Exercise aim - Pull every line containing the word "folder" from the records.

Material to process: Begin

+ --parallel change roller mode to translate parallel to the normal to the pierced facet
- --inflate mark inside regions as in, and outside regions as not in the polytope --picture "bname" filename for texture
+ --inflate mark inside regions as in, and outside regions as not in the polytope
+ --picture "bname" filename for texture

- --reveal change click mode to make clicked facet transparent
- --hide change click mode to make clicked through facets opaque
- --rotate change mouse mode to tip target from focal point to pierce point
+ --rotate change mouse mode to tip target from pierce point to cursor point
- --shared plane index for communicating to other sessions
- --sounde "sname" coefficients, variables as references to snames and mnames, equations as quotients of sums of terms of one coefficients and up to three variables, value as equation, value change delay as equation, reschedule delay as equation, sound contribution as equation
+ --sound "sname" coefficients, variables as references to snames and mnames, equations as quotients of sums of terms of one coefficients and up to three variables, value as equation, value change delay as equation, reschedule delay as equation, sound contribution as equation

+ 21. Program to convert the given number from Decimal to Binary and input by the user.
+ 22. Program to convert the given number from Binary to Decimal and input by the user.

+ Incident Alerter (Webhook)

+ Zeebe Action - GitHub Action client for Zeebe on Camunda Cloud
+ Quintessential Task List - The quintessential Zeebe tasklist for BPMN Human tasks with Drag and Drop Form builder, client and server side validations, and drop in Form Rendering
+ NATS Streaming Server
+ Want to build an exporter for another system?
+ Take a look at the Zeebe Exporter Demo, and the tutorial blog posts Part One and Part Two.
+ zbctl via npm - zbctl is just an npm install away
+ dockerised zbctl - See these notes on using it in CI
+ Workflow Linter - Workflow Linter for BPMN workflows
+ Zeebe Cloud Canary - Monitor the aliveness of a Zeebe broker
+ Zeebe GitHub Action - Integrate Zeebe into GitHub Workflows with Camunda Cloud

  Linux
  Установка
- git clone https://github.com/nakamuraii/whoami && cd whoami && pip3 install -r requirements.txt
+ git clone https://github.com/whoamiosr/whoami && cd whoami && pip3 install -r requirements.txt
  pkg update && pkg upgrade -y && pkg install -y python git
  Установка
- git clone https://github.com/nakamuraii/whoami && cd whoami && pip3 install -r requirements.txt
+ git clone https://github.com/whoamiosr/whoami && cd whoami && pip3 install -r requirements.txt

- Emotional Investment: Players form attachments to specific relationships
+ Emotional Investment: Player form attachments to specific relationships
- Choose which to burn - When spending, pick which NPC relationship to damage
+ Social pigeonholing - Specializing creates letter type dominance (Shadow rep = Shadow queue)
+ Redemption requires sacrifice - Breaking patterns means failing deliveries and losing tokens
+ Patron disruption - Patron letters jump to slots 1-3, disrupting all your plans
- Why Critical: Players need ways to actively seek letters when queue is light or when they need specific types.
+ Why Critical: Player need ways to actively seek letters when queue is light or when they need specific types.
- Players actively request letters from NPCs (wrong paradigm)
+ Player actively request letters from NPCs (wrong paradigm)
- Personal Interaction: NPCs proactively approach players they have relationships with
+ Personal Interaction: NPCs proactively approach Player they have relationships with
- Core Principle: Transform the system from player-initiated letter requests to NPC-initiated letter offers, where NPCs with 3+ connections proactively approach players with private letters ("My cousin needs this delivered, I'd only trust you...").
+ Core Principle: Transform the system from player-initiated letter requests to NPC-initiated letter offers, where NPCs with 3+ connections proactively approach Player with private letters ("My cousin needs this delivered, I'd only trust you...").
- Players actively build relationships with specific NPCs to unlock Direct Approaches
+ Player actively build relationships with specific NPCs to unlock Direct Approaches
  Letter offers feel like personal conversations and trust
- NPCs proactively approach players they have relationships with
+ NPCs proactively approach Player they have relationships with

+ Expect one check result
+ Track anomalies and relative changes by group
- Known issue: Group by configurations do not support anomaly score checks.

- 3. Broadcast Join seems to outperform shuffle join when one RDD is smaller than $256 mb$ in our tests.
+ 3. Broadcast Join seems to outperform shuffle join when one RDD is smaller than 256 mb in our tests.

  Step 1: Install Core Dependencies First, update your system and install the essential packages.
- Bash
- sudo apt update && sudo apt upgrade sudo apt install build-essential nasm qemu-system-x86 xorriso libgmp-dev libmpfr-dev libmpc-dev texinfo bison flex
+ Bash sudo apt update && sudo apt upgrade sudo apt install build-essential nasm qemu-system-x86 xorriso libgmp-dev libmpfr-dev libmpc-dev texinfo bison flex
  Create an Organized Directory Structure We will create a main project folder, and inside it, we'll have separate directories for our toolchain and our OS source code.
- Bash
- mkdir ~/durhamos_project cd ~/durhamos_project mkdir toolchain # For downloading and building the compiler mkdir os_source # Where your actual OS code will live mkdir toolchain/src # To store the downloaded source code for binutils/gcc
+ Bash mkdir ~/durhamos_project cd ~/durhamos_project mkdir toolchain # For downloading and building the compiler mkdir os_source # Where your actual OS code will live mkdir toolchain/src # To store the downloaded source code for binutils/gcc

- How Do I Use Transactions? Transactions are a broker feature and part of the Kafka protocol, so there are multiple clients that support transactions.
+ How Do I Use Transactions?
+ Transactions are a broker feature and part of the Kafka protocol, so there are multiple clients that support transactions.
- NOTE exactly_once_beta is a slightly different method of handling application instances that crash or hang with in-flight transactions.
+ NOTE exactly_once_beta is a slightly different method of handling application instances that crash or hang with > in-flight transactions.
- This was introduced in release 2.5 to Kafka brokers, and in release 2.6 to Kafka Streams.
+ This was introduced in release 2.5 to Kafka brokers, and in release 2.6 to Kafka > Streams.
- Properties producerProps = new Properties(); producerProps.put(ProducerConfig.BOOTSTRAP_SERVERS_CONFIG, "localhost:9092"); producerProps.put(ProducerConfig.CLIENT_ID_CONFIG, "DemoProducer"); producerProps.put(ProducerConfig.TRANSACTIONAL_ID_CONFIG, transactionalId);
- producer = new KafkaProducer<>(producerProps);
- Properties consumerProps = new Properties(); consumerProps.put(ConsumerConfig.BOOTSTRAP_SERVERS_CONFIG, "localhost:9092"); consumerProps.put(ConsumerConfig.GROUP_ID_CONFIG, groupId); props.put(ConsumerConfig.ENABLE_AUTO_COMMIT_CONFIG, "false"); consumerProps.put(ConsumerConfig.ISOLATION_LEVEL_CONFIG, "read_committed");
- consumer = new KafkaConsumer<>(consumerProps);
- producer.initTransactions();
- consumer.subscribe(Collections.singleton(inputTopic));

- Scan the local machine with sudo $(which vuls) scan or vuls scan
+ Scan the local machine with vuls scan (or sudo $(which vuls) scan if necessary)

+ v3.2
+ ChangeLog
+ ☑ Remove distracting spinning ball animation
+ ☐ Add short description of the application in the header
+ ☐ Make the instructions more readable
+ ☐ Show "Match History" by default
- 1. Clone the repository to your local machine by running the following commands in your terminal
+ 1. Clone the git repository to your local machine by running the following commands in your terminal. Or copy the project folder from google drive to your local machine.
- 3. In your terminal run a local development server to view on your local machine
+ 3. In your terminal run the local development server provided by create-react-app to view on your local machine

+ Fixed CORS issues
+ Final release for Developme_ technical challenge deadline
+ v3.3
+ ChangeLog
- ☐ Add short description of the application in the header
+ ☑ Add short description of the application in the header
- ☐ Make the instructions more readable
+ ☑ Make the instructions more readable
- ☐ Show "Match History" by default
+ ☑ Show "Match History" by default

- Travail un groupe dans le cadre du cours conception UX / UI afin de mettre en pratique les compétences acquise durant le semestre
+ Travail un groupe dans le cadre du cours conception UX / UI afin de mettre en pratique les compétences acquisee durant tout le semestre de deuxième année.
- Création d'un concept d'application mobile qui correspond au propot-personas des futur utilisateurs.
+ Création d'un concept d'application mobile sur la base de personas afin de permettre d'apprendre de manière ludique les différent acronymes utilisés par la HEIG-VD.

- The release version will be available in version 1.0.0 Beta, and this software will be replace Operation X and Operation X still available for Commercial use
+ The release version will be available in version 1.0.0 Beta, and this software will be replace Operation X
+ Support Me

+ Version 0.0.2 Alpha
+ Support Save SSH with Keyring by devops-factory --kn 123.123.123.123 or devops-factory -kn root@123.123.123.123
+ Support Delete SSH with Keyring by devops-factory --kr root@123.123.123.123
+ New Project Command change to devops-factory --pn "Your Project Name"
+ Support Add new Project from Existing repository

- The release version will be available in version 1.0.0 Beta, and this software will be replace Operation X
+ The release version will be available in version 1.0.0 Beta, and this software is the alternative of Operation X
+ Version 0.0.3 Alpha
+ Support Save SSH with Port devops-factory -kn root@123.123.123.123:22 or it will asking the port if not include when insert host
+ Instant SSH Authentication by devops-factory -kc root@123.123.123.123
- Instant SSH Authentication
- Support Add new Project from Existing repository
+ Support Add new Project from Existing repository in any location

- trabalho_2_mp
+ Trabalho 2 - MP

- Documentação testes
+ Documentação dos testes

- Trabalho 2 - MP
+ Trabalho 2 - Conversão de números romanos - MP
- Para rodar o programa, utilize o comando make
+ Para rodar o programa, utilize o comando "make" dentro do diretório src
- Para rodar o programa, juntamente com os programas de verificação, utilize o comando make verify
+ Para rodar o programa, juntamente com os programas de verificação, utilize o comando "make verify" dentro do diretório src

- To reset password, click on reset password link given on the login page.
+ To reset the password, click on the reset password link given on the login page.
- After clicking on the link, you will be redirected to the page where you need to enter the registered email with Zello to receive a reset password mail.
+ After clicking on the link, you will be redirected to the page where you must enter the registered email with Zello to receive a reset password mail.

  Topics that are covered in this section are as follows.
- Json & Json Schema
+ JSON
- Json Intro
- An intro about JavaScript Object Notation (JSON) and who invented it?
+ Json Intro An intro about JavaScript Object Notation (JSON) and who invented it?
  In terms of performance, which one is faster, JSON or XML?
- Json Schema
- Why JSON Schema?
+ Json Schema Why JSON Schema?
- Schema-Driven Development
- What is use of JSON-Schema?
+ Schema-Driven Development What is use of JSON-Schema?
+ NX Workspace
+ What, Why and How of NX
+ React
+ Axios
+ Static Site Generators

Material to process: End

Exercise response -
  Create an Organized Directory Structure We will create a main project folder, and inside it, we'll have separate directories for our toolchain and our OS source code.
+ 1. Clone the git repository to your local machine by running the following commands in your terminal. Or copy the project folder from google drive to your local machine.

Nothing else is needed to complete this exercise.